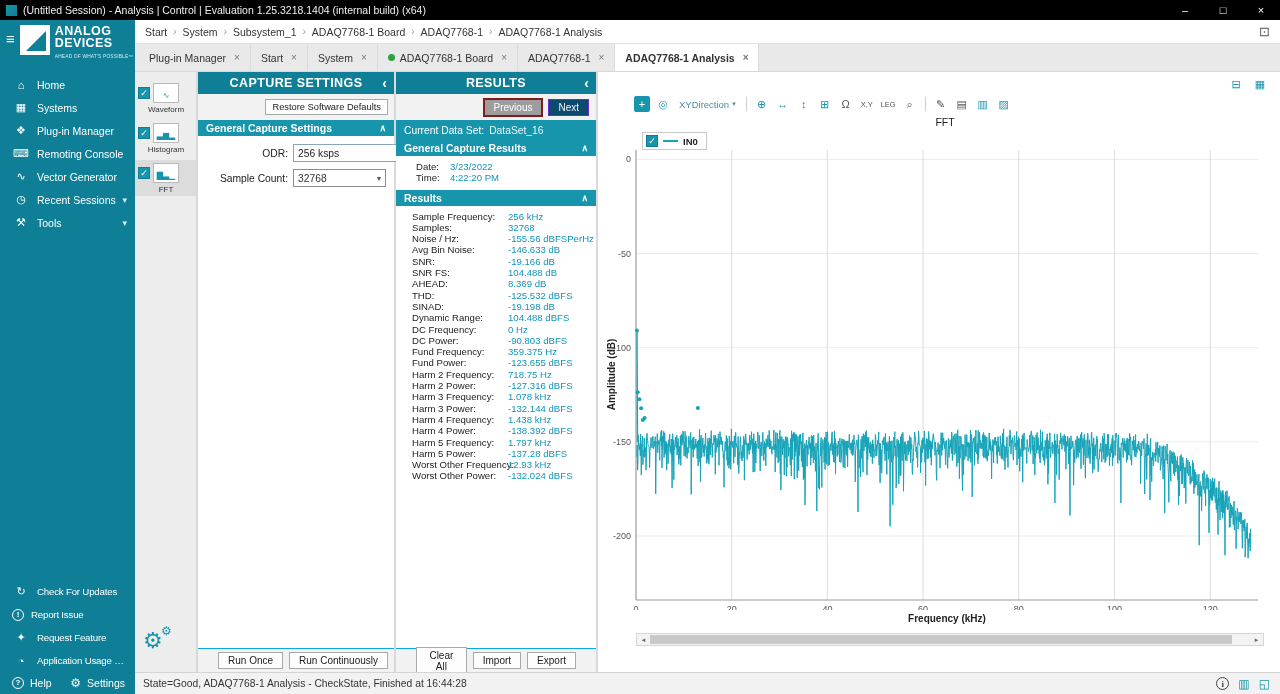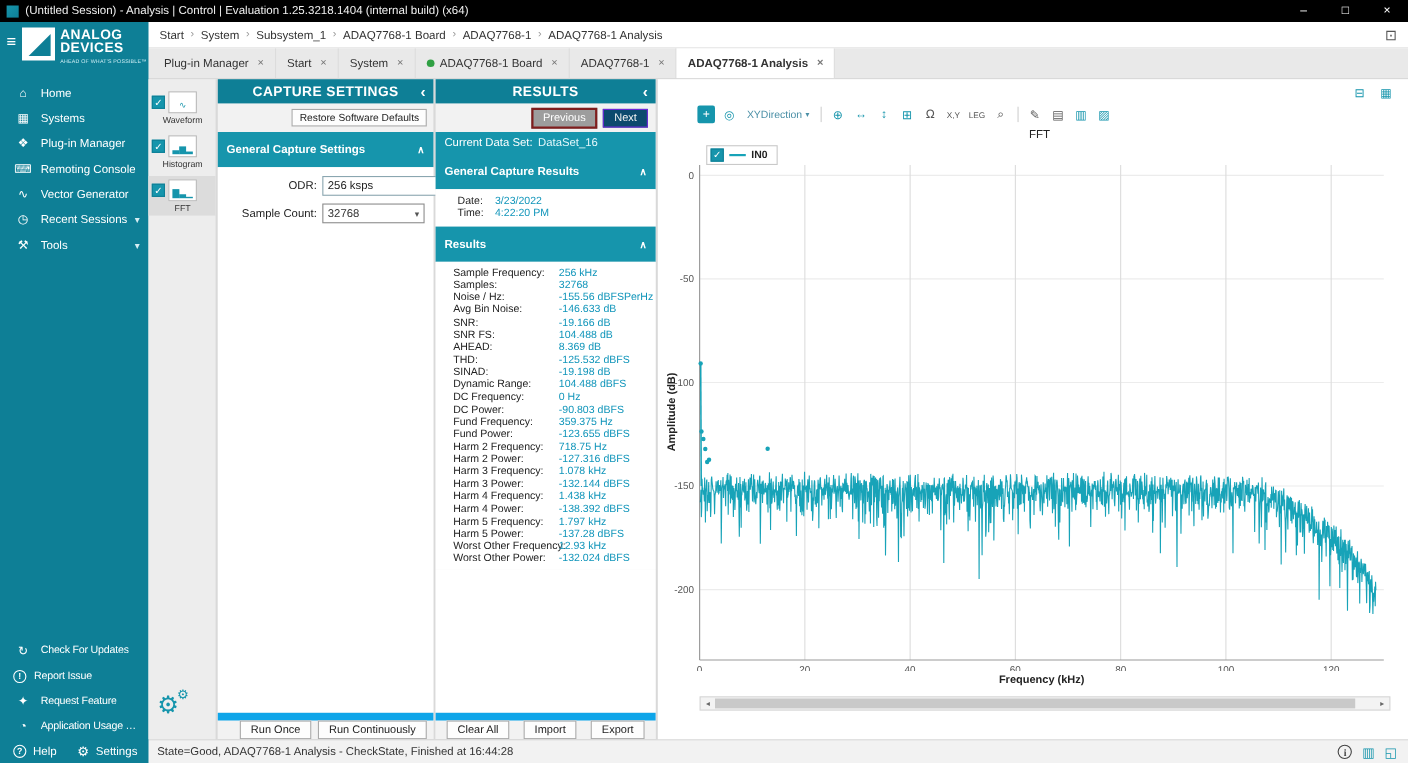--- a/index.html
+++ b/index.html
@@ -62,7 +62,7 @@
   .panel-header{height:22px;background:#0e7f96;color:#fff;display:flex;align-items:center;position:relative;flex:none}
   .panel-title{flex:1;text-align:center;font-weight:bold;font-size:12.5px;letter-spacing:.4px}
   .panel-collapse{position:absolute;right:7px;font-size:14px;font-weight:bold;line-height:1;cursor:default}
-  .section-header{height:32px;background:#1695ac;color:#fff;display:flex;align-items:center;padding:0 8px;font-size:10.5px;font-weight:bold;flex:none}
+  .section-header{height:16px;background:#1695ac;color:#fff;display:flex;align-items:center;padding:0 8px;font-size:10.5px;font-weight:bold;flex:none}
   .section-chev{margin-left:auto;font-size:9px}
   .btn{background:#fdfdfd;border:1px solid #a9a9a9;font-size:10px;padding:2px 9px;color:#222;cursor:default;font-family:inherit}
   .panel-footer{height:24px;background:#f2f2f2;border-top:7px solid #0ea5e9;display:flex;align-items:center;justify-content:flex-end;gap:6px;padding:0 6px;flex:none}

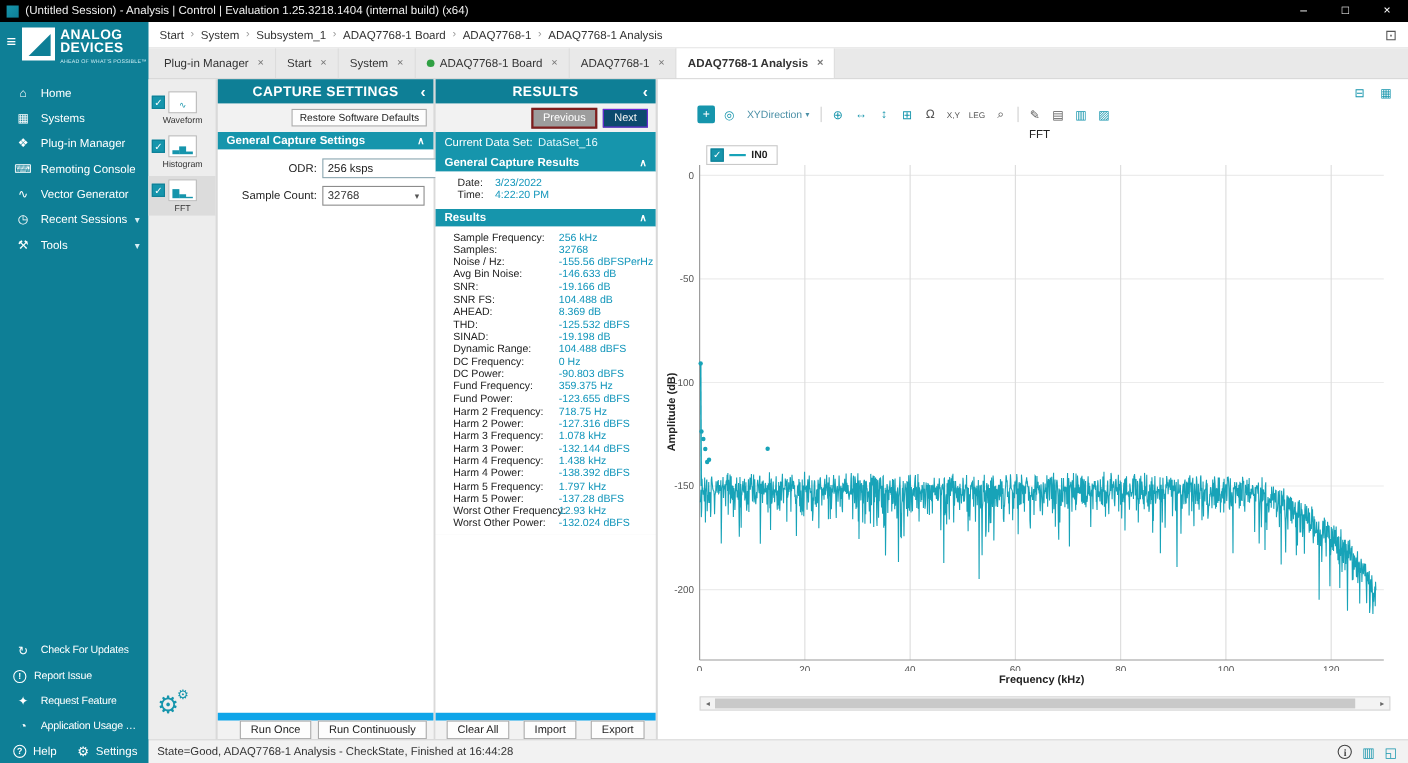--- a/index.html
+++ b/index.html
@@ -65,7 +65,7 @@
   .section-header{height:16px;background:#1695ac;color:#fff;display:flex;align-items:center;padding:0 8px;font-size:10.5px;font-weight:bold;flex:none}
   .section-chev{margin-left:auto;font-size:9px}
   .btn{background:#fdfdfd;border:1px solid #a9a9a9;font-size:10px;padding:2px 9px;color:#222;cursor:default;font-family:inherit}
-  .panel-footer{height:24px;background:#f2f2f2;border-top:7px solid #0ea5e9;display:flex;align-items:center;justify-content:flex-end;gap:6px;padding:0 6px;flex:none}
+  .panel-footer{height:24px;background:#f2f2f2;border-top:1px solid #0ea5e9;display:flex;align-items:center;justify-content:flex-end;gap:6px;padding:0 6px;flex:none}
   
   .capture-panel{width:196px}
   .restore-row{height:26px;display:flex;align-items:center;justify-content:flex-end;padding:0 6px;flex:none}

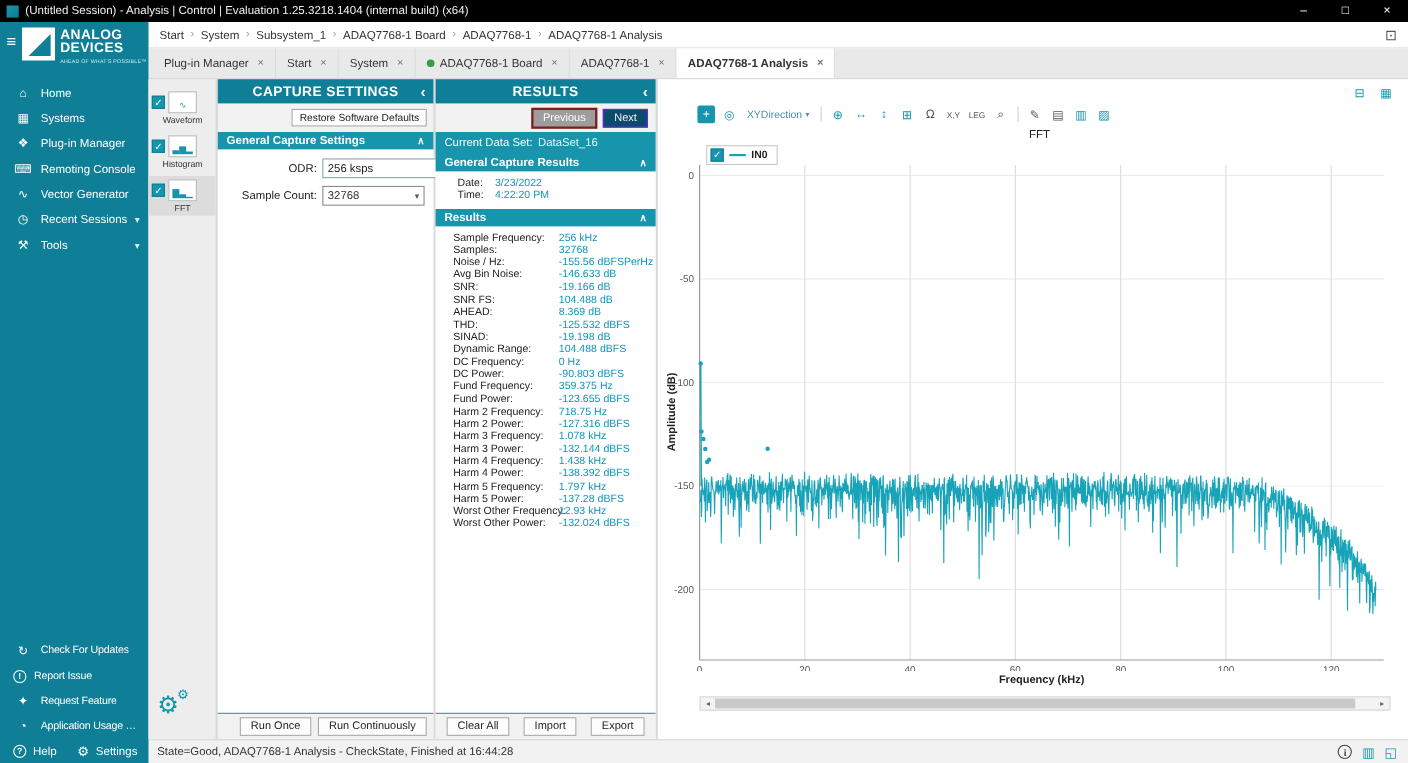--- a/index.html
+++ b/index.html
@@ -448,7 +448,7 @@
               </div>
             </div>
           <div class="res-fill"></div>
-          <div class="panel-footer" style="justify-content:space-between;padding:0 10px">
+          <div class="panel-footer" style="justify-content:space-between;padding:0 20px">
             <button class="btn">Clear All</button>
             <button class="btn">Import</button>
             <button class="btn">Export</button>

= = =

[Action item]
Above are the entries; copy out every line among them that contains the word "space".

[Exercise answer]
-          <div class="panel-footer" style="justify-content:space-between;padding:0 10px">
+          <div class="panel-footer" style="justify-content:space-between;padding:0 20px">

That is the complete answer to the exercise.